Most developmental editing takes place in the world of fiction, and it starts with an evaluation of the manuscript as it stands. What draft is this, a rough first draft, or one that's been polished and polished, and still isn't coming out quite as shiny as the author wants? What is the overall plot, voice, theme, and structure. Or is there a discernible plot, or do things just... happen? Who is the intended audience, and what are the author's goals for the project? If self-publishing, the author is the final judge on whether the work fits their needs or not; for traditional publishing, the approach may be very different, with notes coming from a prospective acquiring editor or literary agent that most be taken into consideration.

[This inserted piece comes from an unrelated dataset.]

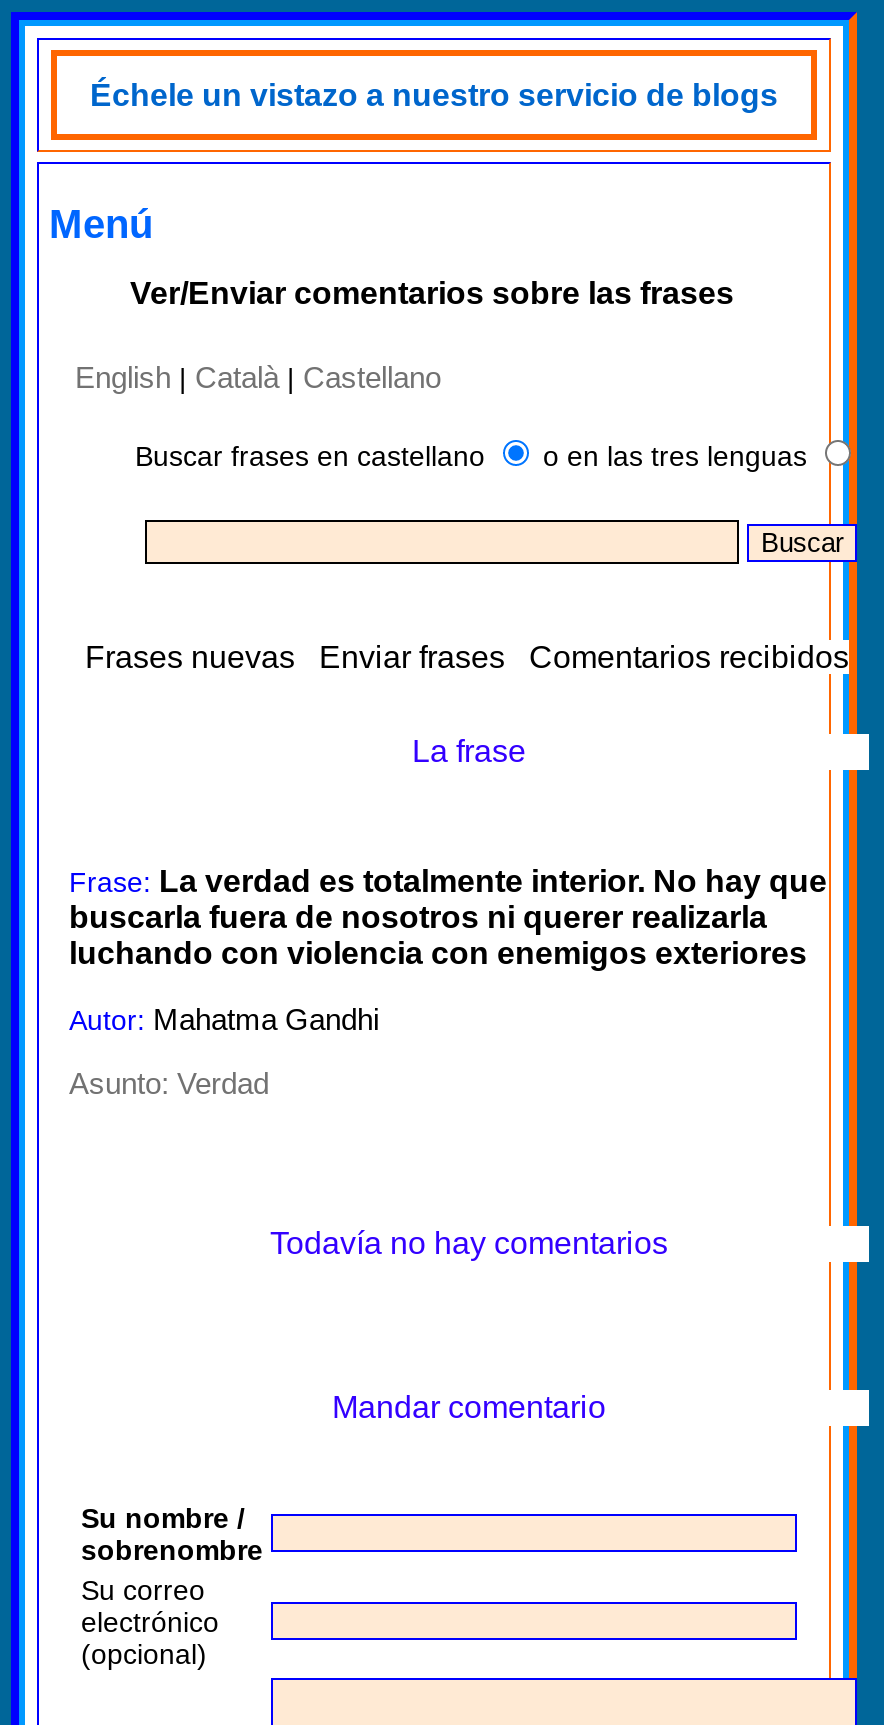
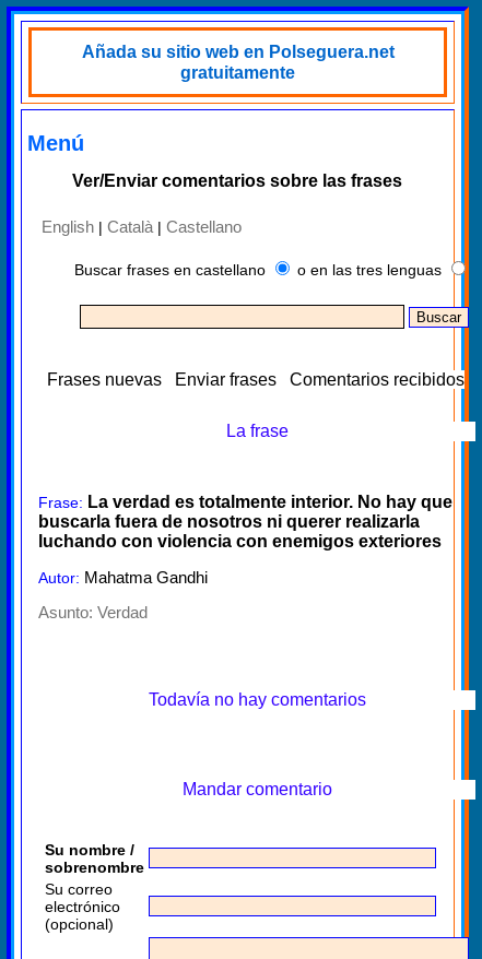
[90,78,778,112] Échele un vistazo a nuestro servicio de blogs -> [81,43,394,82] Añada su sitio web en Polseguera.net | gratuitamente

Developmental editing for fiction is a broad scope of work that can include voice, style, internal consistency, story beats, set-up and payoff, character development, themes and language choice, and many other factors that all go in to making an amazing story come to life.

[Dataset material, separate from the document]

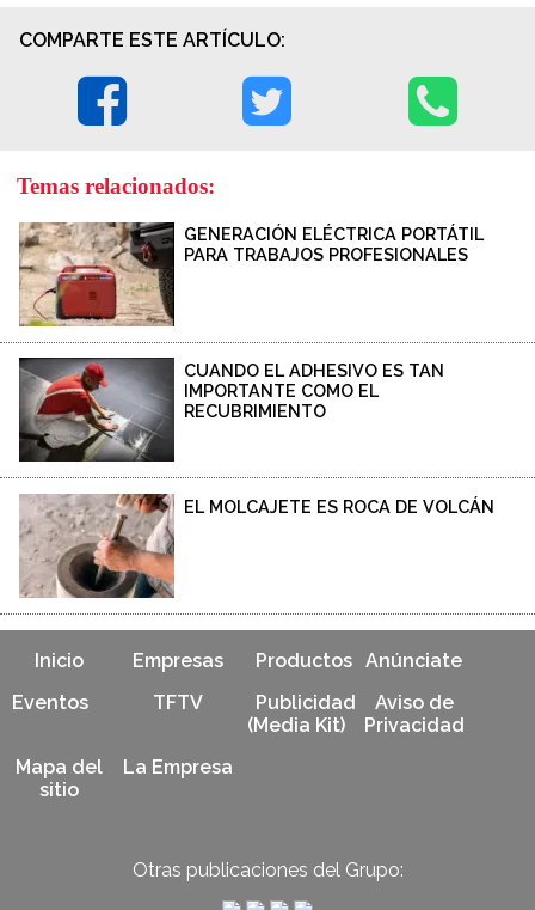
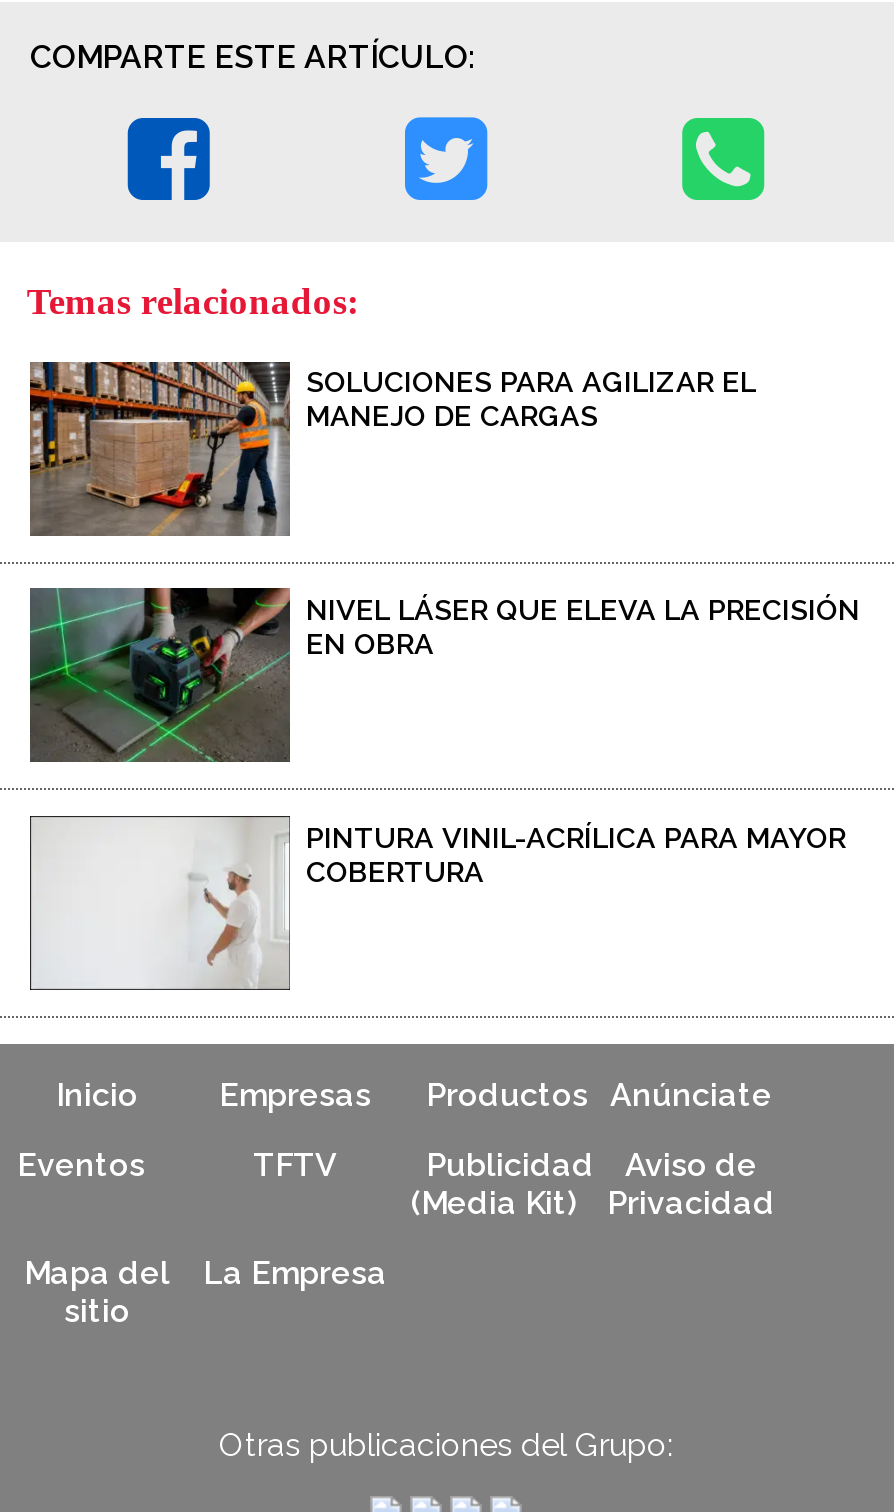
[18,221,484,326] [image] | GENERACIÓN ELÉCTRICA PORTÁTIL | PARA TRABAJOS PROFESIONALES -> [28,360,756,536] [image] | SOLUCIONES PARA AGILIZAR EL | MANEJO DE CARGAS
[19,356,444,463] [image] | CUANDO EL ADHESIVO ES TAN | IMPORTANTE COMO EL | RECUBRIMIENTO -> [30,586,860,764] [image] | NIVEL LÁSER QUE ELEVA LA PRECISIÓN | EN OBRA
[20,494,494,598] [image] | EL MOLCAJETE ES ROCA DE VOLCÁN -> [30,814,846,990] [image] | PINTURA VINIL-ACRÍLICA PARA MAYOR | COBERTURA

The structural needs of a nonfiction book are, obviously, pretty different from fiction. But overall, the concept remains the same: Who is the audience of your book? Are you communicating to them what you hope to be communicating? Are things ordered in a logical, sensible, and consistent way throughout the book? Does your thesis or concept make sense, and is it supported and substantiated the way you wish it to be? Do you require fact-checking? Is the work too technical for your audience, or does information need to be convened through graphs and charts? Or was your work, at present, merely a good idea and an attempt at an outline? Do you need to start from the very foundations to build your work?